*** Opening of Input material ***

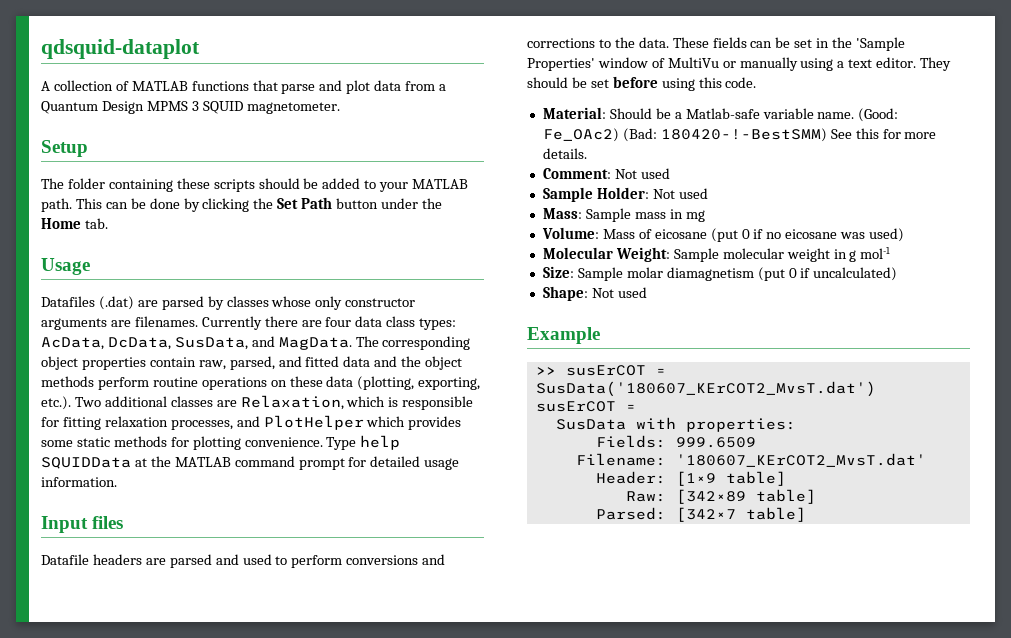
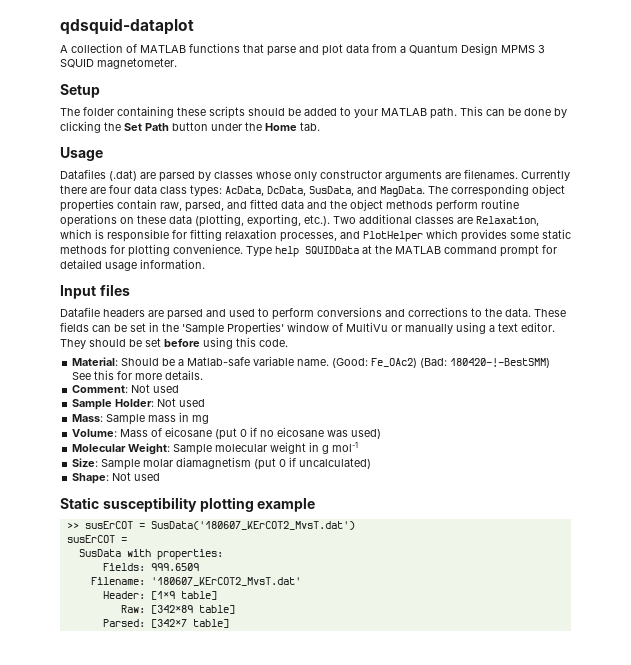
[527,327,600,344] Example -> [60,497,316,512] Static susceptibility plotting example

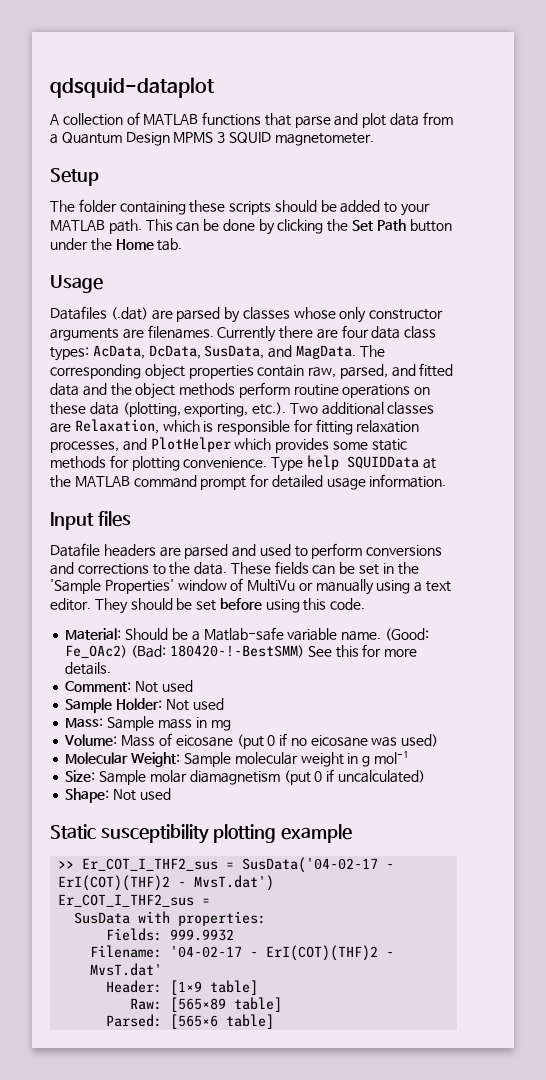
[84,521,355,530] [66,535,115,543] susErCOT = SusData('180607_KErCOT2_MvsT.dat') // susErCOT -> [82,857,395,873] [58,875,275,891] [58,894,195,907] Er_COT_I_THF2_sus = SusData('04-02-17 - ErI(COT)(THF)2 - MvsT.dat') // Er_COT_I_THF2_sus
[150,563,199,571] 999.6509 -> [170,929,235,941] 999.9932
[150,577,301,586] '180607_KErCOT2_MvsT.dat' -> [170,945,395,961] [90,963,163,976] '04-02-17 - ErI(COT)(THF)2 - MvsT.dat'
[150,605,193,614] [342×89 -> [170,997,227,1012] [565×89
[150,619,187,628] [342×7 -> [170,1014,219,1029] [565×6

*** Close of Input material ***

If the data includes images, skip them and copy every line exactly.

[527,327,600,344] Example -> [60,497,316,512] Static susceptibility plotting example

[84,521,355,530] [66,535,115,543] susErCOT = SusData('180607_KErCOT2_MvsT.dat') // susErCOT -> [82,857,395,873] [58,875,275,891] [58,894,195,907] Er_COT_I_THF2_sus = SusData('04-02-17 - ErI(COT)(THF)2 - MvsT.dat') // Er_COT_I_THF2_sus
[150,563,199,571] 999.6509 -> [170,929,235,941] 999.9932
[150,577,301,586] '180607_KErCOT2_MvsT.dat' -> [170,945,395,961] [90,963,163,976] '04-02-17 - ErI(COT)(THF)2 - MvsT.dat'
[150,605,193,614] [342×89 -> [170,997,227,1012] [565×89
[150,619,187,628] [342×7 -> [170,1014,219,1029] [565×6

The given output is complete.